Ce qui n'a jamais fait de doute en revanche c'est que Tikhiy Don, saga de cavaliers cosaques qui suit la famille Melekhov depuis le début du XXème siècle jusqu'à la guerre civile entre Rouges et Blancs, fait partie des plus grands romans qu'ait produits une littérature qui n'en fut pas avare.
Étrange roman assez éloigné du réalisme socialiste - le dogme n'était d'ailleurs pas en vigueur quand il fut écrit - avec son héros peu positif qui se bat d'abord chez les blancs, puis avec les rouges, et enfin pour lui seul. Cholokhov essaiera ensuite de se couler dans le moule en écrivant Terres défrichées - mais il butera entre autres problèmes sur la famine ukrainienne et les persécutions contre les paysans. Il écrira à Staline pour protester, sera quelque peu inquiété par le NKVD, puis capitulera, finissant président de l'Union des écrivains, y ayant perdu son génie. Mais ne lui jetez pas la première pierre, Soljénitsyne l'a déjà fait.

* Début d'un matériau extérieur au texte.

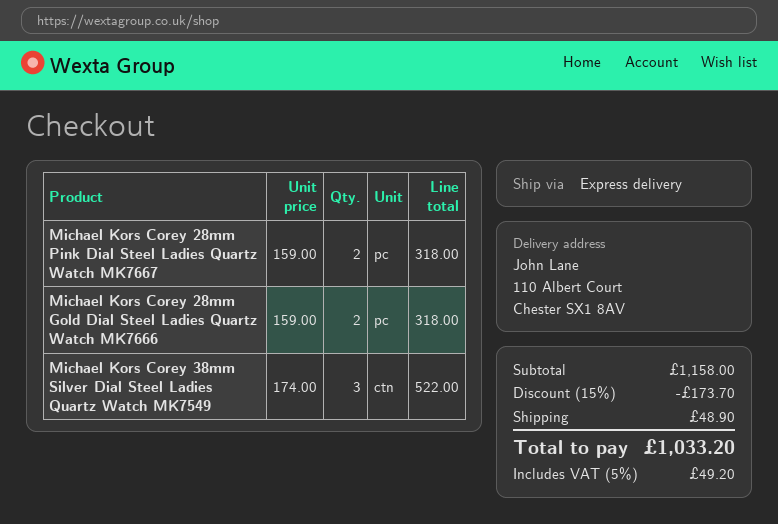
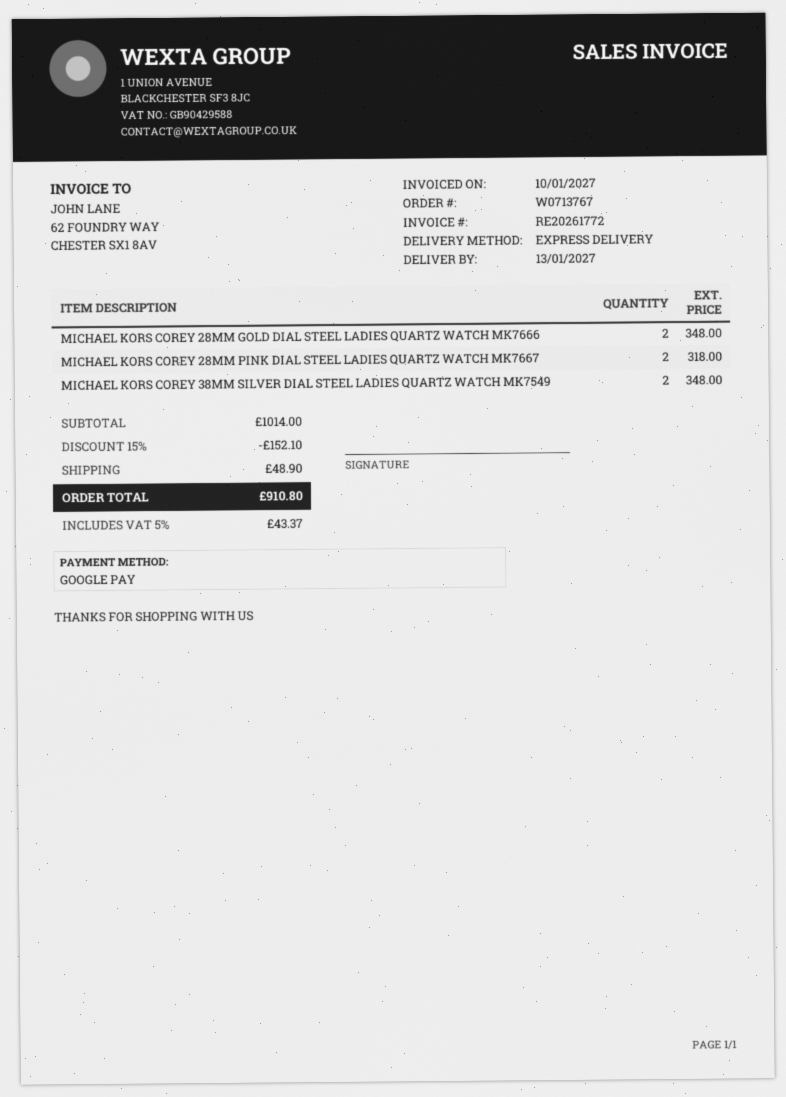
Michael Kors Corey 28mm Gold Dial Steel Ladies Quartz Watch MK7666: 2 for 318.00 -> 2 for 348.00
Michael Kors Corey 38mm Silver Dial Steel Ladies Quartz Watch MK7549: 3 for 522.00 -> 2 for 348.00
subtotal: 1158.00 -> 1014.00
discount: 15% = 173.70 -> 15% = 152.10
tax: 5% = 49.20 -> 5% = 43.37
total: 1033.20 -> 910.80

Cette année-là, où Dietrich chante Where are all the flowers gone, Lyndon Baines Johnson devient président des Etats-Unis, le 22 novembre 1963. Le Viêt-Nam n'est pas sa priorité - sa priorité c'est la Great Society. Mais les guerres vous changent. Viennent en Août 1964 les deux incidents du Golfe du Tonkin. On ne sait pas trop ce qui s'est passé les 2 et 4 Août de cette année là sur l'USS Maddox, particulièrement le 4. Ce qu'on sait, c'est que la marine américaine voulait dire des choses simples, que le président Johnson voulait entendre des choses simples, et qu'il allait être très bientôt en campagne électorale. Le 4 au soir, il parle à la télévision. Le 7, le Congrès américain vote le Gulf of Tonkin statement qui autorise Johnson à engager des opérations militaires sans déclaration de guerre préalable. Le reste est largement connu.
Le reste du reste, nous le connaissons aussi. Les présidents veulent entendre des choses simples, les généraux leur disent des choses simples et les peuples écoutent des choses de plus en plus simples, à la télévision.